What is required
Only the number is needed: count the lines below that hold the string "Gratifikasi".

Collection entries
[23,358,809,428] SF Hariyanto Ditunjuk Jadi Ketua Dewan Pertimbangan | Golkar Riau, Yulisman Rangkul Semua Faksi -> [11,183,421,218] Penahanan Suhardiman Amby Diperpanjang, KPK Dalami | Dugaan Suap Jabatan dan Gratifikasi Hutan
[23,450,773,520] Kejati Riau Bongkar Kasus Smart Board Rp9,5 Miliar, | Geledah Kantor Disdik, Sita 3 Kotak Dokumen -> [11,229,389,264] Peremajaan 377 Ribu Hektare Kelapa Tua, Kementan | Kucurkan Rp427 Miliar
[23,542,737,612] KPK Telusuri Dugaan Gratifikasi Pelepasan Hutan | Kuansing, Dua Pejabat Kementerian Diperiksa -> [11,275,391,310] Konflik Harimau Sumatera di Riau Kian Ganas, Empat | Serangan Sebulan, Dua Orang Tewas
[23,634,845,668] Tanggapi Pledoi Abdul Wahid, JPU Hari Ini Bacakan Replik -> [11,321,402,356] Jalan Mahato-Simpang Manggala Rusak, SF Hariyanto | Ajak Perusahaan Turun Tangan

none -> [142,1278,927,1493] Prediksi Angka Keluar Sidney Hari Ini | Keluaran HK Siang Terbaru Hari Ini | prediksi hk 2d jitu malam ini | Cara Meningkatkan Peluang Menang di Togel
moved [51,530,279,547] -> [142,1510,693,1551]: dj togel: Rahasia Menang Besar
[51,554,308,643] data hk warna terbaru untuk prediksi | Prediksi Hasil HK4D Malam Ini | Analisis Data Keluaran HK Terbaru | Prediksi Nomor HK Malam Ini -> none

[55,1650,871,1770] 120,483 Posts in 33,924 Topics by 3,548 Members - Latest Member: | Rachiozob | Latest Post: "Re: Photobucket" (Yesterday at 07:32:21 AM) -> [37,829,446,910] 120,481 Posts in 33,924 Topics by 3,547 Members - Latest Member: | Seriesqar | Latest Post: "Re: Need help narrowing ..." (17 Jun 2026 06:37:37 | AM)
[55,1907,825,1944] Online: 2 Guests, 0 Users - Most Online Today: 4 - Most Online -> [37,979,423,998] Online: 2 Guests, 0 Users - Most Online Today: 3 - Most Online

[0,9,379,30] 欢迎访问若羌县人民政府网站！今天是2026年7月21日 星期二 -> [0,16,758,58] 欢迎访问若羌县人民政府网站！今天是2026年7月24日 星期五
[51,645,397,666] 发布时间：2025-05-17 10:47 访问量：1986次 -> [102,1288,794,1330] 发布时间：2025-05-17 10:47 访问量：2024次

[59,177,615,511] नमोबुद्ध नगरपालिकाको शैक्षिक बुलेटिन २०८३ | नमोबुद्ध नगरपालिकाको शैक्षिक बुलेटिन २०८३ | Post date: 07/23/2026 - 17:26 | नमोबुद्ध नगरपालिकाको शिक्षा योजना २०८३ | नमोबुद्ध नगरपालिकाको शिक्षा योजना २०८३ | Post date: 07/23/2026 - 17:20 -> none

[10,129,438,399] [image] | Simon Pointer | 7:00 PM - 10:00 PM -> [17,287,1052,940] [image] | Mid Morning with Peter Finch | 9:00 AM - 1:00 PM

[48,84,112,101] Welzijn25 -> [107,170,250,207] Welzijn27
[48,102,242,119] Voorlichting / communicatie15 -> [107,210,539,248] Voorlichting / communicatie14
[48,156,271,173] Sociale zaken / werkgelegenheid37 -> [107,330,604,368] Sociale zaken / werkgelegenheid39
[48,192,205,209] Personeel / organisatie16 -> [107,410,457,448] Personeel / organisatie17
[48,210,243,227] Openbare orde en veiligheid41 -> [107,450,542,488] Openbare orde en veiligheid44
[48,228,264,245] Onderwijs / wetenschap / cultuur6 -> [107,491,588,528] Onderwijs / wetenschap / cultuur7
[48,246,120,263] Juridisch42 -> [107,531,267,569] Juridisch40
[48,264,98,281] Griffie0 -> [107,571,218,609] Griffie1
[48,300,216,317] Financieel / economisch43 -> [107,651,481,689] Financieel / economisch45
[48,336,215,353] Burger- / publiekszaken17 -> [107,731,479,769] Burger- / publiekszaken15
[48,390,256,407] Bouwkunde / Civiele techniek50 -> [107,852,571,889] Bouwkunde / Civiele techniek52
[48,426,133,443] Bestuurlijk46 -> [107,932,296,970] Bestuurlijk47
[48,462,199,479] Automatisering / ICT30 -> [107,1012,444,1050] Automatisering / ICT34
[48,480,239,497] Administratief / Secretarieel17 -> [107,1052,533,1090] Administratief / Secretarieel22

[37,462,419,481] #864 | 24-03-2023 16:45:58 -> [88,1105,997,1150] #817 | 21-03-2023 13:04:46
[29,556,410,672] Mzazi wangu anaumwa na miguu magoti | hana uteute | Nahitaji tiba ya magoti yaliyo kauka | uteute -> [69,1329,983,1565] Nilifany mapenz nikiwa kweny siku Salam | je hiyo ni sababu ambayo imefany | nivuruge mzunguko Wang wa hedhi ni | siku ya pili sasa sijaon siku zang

Reply
2